Besides keeping a close eye on your pet that first evening and night, here are some tips to help ensure a smooth recovery and avoid complications:

  • Make sure your pet’s protective cone stays on. If you must remove the cone so your pet can eat, watch your pet the entire time to make sure he or she doesn’t try to lick or chew the incision area.
  • Limit your pet’s activity for at least the rest of the day. Some pets (especially female pets and older pets) may need to have their activity restricted for longer. We’ll provide you with specific recovery recommendations for your individual pet.
  • Keep your pet from rubbing the incision against furniture, the floor, or other surfaces.
  • Consider switching to a padded or inflatable collar if your pet is having trouble adapting to the Elizabethan collar (E-collar). Be aware that some pets (such as Dachshunds and other pets with long bodies) can physically get around these alternative recovery collars and reach their incisions. Some dogs or cats may also be able to outsmart or chew through soft collars.

Female dogs take more time to recover than males. We’ll let you know when to expect your pet to feel better and how long you’ll need to leave the collar on.


While we’re at it, let’s clear up a few myths about spaying and neutering:

  • Spaying/neutering doesn’t make pets fat. A pet’s metabolism may slow a bit after the procedure, but you can adjust for this by continuing to watch your pet’s food intake, cutting calories if needed, and making sure your pet gets enough exercise.
  • Neutering doesn’t make male dogs less masculine.
  • Spaying or neutering won’t change your pet’s natural instincts, intelligence, playfulness, or personality.

If you have any questions or concerns about your pet being spayed or neutered, please ask us!

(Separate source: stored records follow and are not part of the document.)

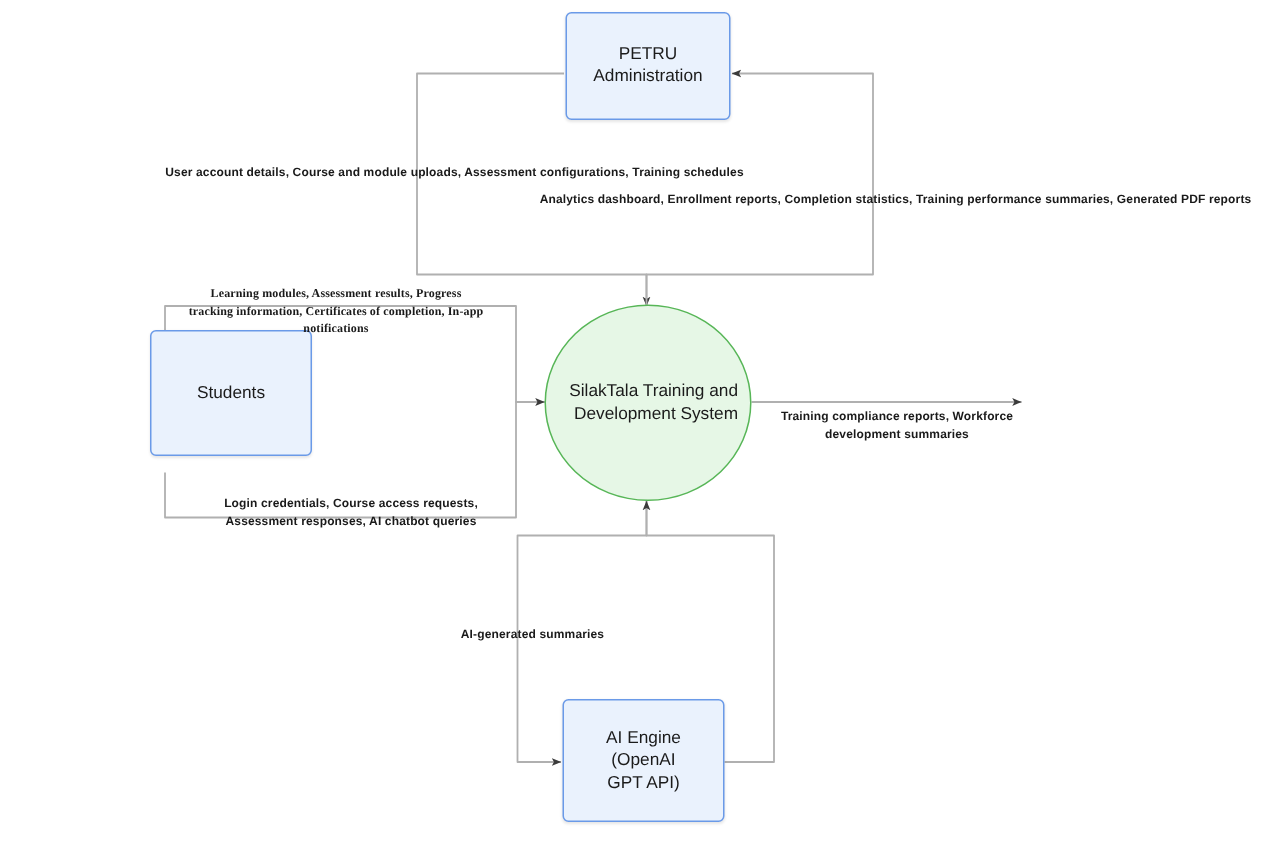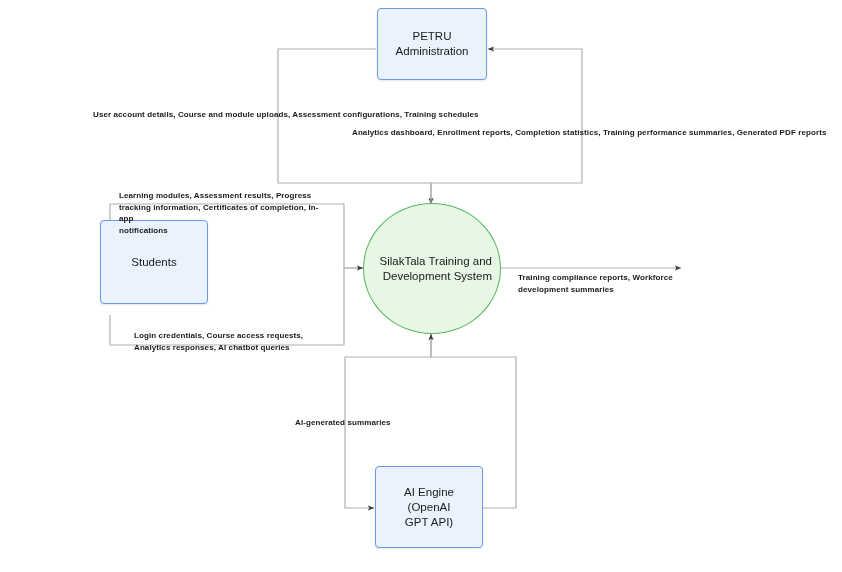--- a/index.html
+++ b/index.html
@@ -8,21 +8,21 @@
   svg.wires{position:absolute;left:0;top:0;width:842px;height:572px;}
 
   .node{position:absolute;box-sizing:border-box;display:flex;align-items:center;justify-content:center;text-align:center;}
   .box{background:#eaf2fd;border:1.3px solid #6a9ae8;border-radius:4px;
        font-size:11.5px;color:#1b1b1b;line-height:15px;box-shadow:0 1px 2px rgba(0,0,0,.10);}
   .circle{background:#e6f7e6;border:1.4px solid #57b657;border-radius:50%;
           font-size:11.5px;color:#1b1b1b;line-height:15px;text-align:right;}
   .node span{display:block;padding:0 8px;}
 
   .lbl{position:absolute;font-size:8px;font-weight:bold;color:#1a1a1a;
-       line-height:11.5px;letter-spacing:.1px;white-space:pre-line;}
+       line-height:11.5px;letter-spacing:.1px;white-space:pre-line;text-align:center;}
 </style>
 </head>
 <body>
 
 <div id="canvas">
 
   <svg class="wires" viewBox="0 0 842 572" xmlns="http://www.w3.org/2000/svg">
     <defs>
       <marker id="ah" markerWidth="7" markerHeight="7" refX="6.2" refY="3" orient="auto" markerUnits="userSpaceOnUse">
         <path d="M0,0.4 L6.4,3 L0,5.6 L1.5,3 Z" fill="#3b3b3b"></path>
@@ -62,26 +62,26 @@
 
   <div class="node box" style="left:375px;top:466px;width:108px;height:82px;">
     <span style="white-space:pre-line;">AI Engine (OpenAI
 GPT API)</span>
   </div>
 
   <div class="lbl" style="left:93px;top:109px;width:420px;">User account details, Course and module uploads, Assessment configurations, Training schedules</div>
 
   <div class="lbl" style="left:352px;top:127px;width:490px;">Analytics dashboard, Enrollment reports, Completion statistics, Training performance summaries, Generated PDF reports</div>
 
-  <div class="lbl" style="left:119px;top:190px;width:210px;">Learning modules, Assessment results, Progress
+  <div class="lbl" style="left:119px;top:190px;width:210px;font-family:Liberation Serif, serif;">Learning modules, Assessment results, Progress
 tracking information, Certificates of completion, In-app
 notifications</div>
 
   <div class="lbl" style="left:134px;top:330px;width:200px;">Login credentials, Course access requests,
-Analytics responses, AI chatbot queries</div>
+Assessment responses, AI chatbot queries</div>
 
   <div class="lbl" style="left:518px;top:272px;width:160px;">Training compliance reports, Workforce
 development summaries</div>
 
   <div class="lbl" style="left:295px;top:417px;width:120px;">AI-generated summaries</div>
 
 
 </div>
 
 </body></html>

Spaying or neutering benefits both you and your pet by reducing your pet’s risk of certain diseases, reducing the risk of other health complications, and cutting down on undesirable behaviours. Your dog or cat will not only have a healthier life after the procedure but he or she may even live longer!

Schedule an appointment for your pet’s spay or neuter today.

Another benefit of spaying/neutering is preventing unwanted pets. We have many stray and community cats in Vancouver, so we urge you to do your part by making sure your pet won’t contribute to the homeless pet population.